GeoffreyBrent Tracker

Re: The correct average please help

GeoffreyBrent — Mon, 07 Apr 2014 23:37:09 GMT

Yeah, renaming as a data set option is usually a more intuitive way to go, I just got lazy in my demo code 🙂

(When I first worked in SAS, nobody mentioned to me that data step commands aren't all executed in order of appearance, which made the learning process... interesting.)

Re: The correct average please help

GeoffreyBrent — Fri, 04 Apr 2014 06:14:46 GMT

I agree that it's best to convert missing values to zeroes where that's what they represent, but that code won't give the result you're expecting.

RENAME statements are executed after the body of the DATA step is run. So your code will create a new variable named "flu_cases" (which will be zero for cases which are missing from flu_reports_by_date, and missing for all others) before attempting to rename _freq_ to flu_cases. This will generate a warning ("Variable flu_cases already exists") and as far as I can tell, you end up with the same values that were in _freq_, complete with missingness.

Probably safer to do the renaming up in the MERGE statement so you can use the new name through the rest of the data step - I just couldn't remember the exact syntax and didn't have time to look it up.

Re: The correct average please help

GeoffreyBrent — Thu, 03 Apr 2014 23:25:49 GMT

This is really more of a stats problem than a programming question, but then I'm more of a statistician than a programmer...

Without context, there's no universal answer to this question of how to calculate the average. There are scenarios in which missing values should be excluded from calculation, others where they should be treated as zeroes, and yet others where missingness makes it impossible to get a sound answer. You need to think about what missing data means in your context, and how the average will be used.
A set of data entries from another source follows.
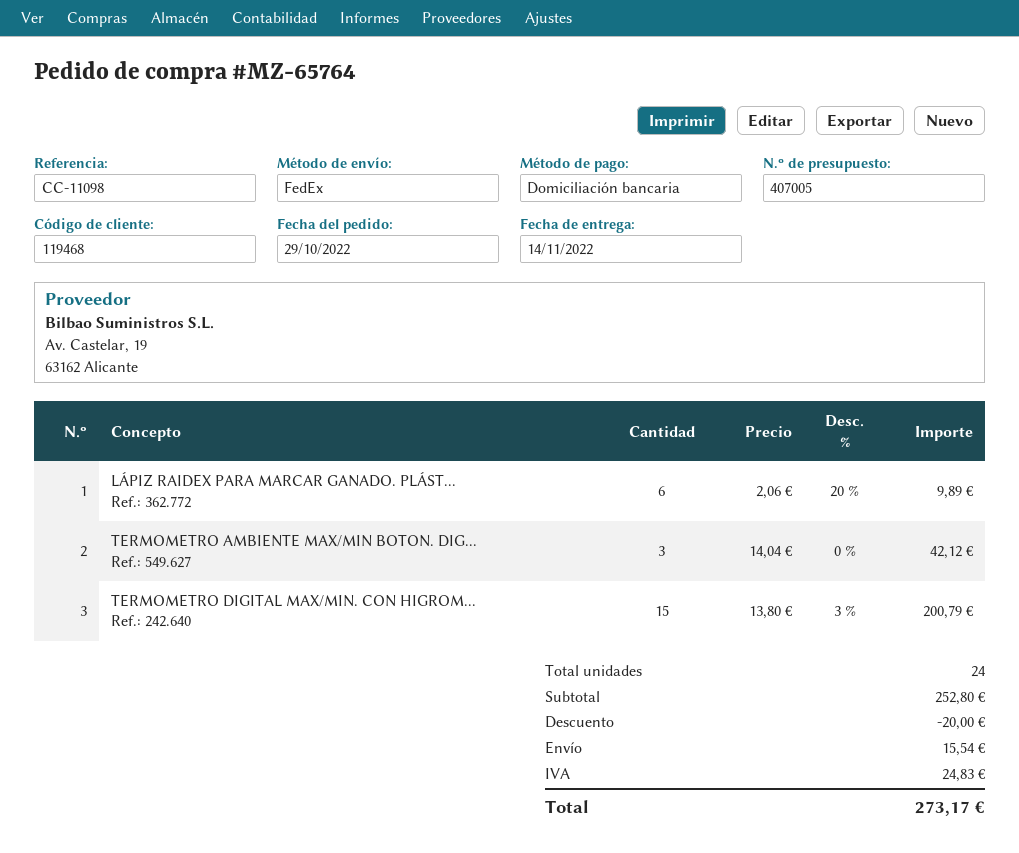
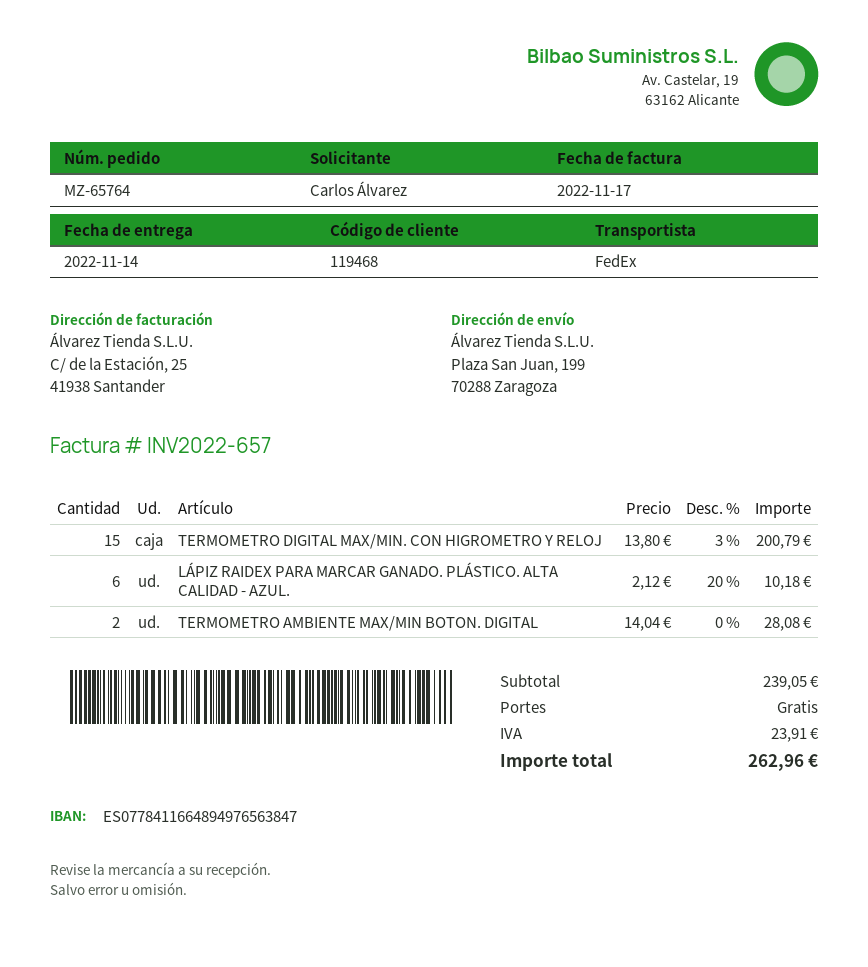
LÁPIZ RAIDEX PARA MARCAR GANADO. PLÁST...: 6 x 2.06 - 20% = 9.89 -> 6 x 2.12 - 20% = 10.18
TERMOMETRO AMBIENTE MAX/MIN BOTON. DIG...: 3 x 14.04 = 42.12 -> 2 x 14.04 = 28.08
subtotal: 252.80 -> 239.05
discount: 20.00 -> none
shipping: 15.54 -> 0.00
tax: 24.83 -> 23.91
total: 273.17 -> 262.96

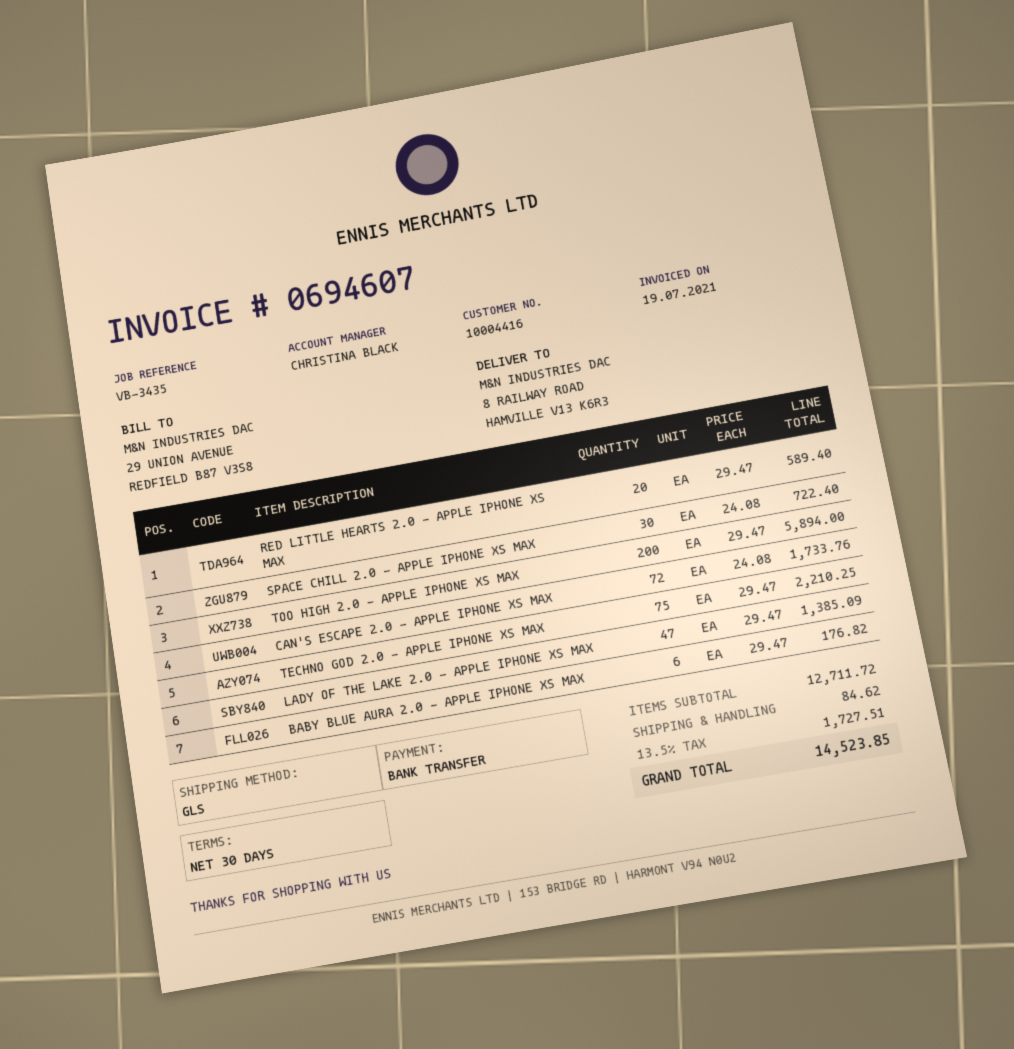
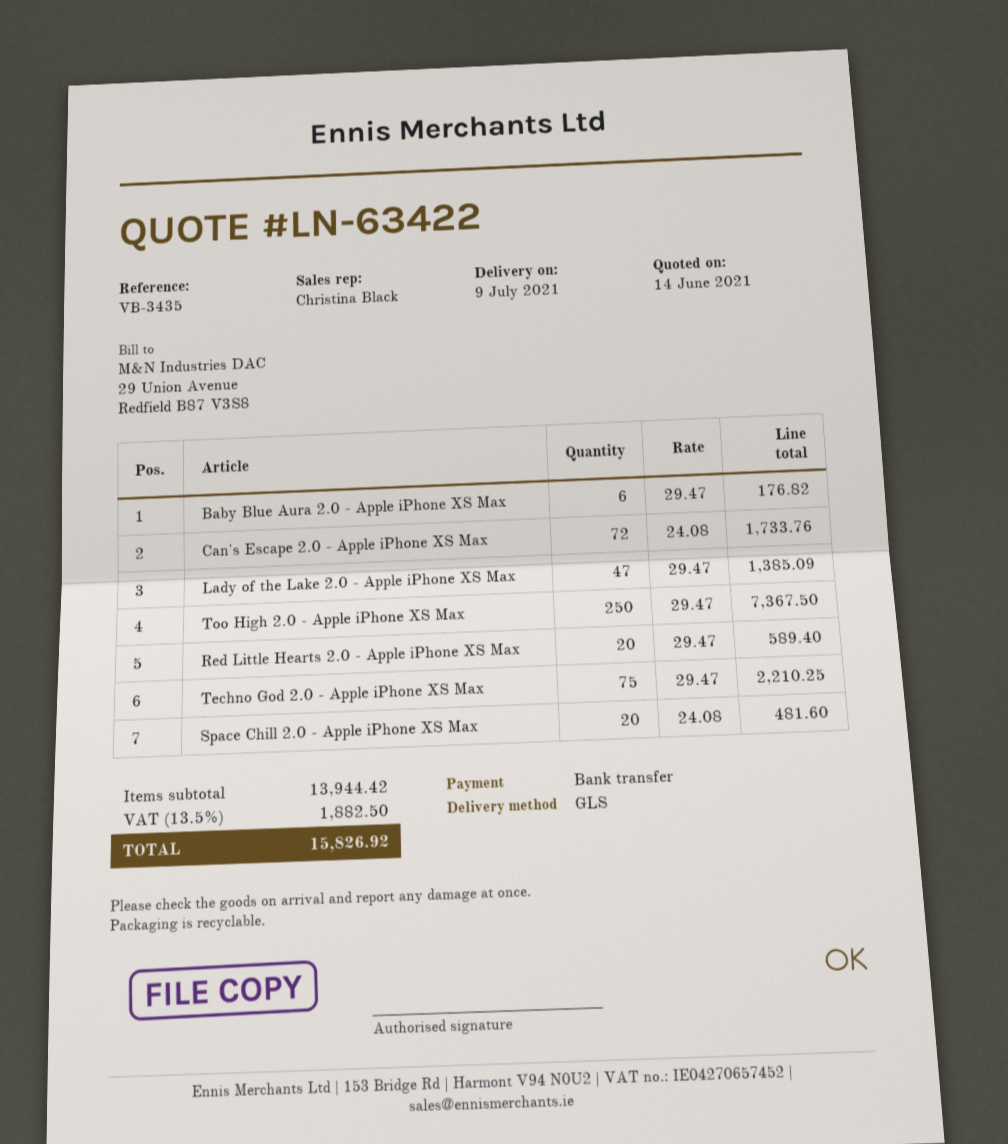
SPACE CHILL 2.0 - APPLE IPHONE XS MAX: 30 x 24.08 = 722.40 -> 20 x 24.08 = 481.60
TOO HIGH 2.0 - APPLE IPHONE XS MAX: 200 x 29.47 = 5894.00 -> 250 x 29.47 = 7367.50
subtotal: 12711.72 -> 13944.42
shipping: 84.62 -> none
tax: 13.5% = 1727.51 -> 13.5% = 1882.50
total: 14523.85 -> 15826.92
One situation where I commonly encounter missing-as-zero is when merging counts created by PROC SUMMARY/MERGE. For instance, I might have a list of 'flu cases reported, each with a date attached. I can get day-by-day counts:

proc summary data=flu_reports nway;

class day_reported;

output out=flu_reports_by_date;

quit;

I can then merge onto a list of other illnesses reported (assumed to cover all days of the year):

data all_illnesses_by_date;

merge illnesses_except_flu flu_reports_by_date;

by day_reported;

rename _freq_=flu_cases;

run;

If there were no flu cases reported on April 1, then flu_reports_by_date will have no entry for April 1. When I merge it to create all_illnesses_by_date it will have a missing value for flu - but that should be treated as zero. Ideally it'd be changed to zero before calculating averages, but if not, then the missing entry needs to be included in the count when calculating an average.

Re: Log window output

GeoffreyBrent — Thu, 28 Nov 2013 22:56:01 GMT

In addition to Tom's advice, it might be worth trying to figure out why the log is so large.

When I get "log full" type problems, it usually turns out to be because something in my program is generating a very large number of notes/warnings. For instance, if I'm doing something that generates a note at every observation of a 2-million-observation file, that will choke up the log very quickly. One way to identify this is to run the program on a smaller data set so that I can look at the log and see what's taking up the space. If I can identify a step that's spamming the log, I can then fix that problem without needing to shut off logging altogether.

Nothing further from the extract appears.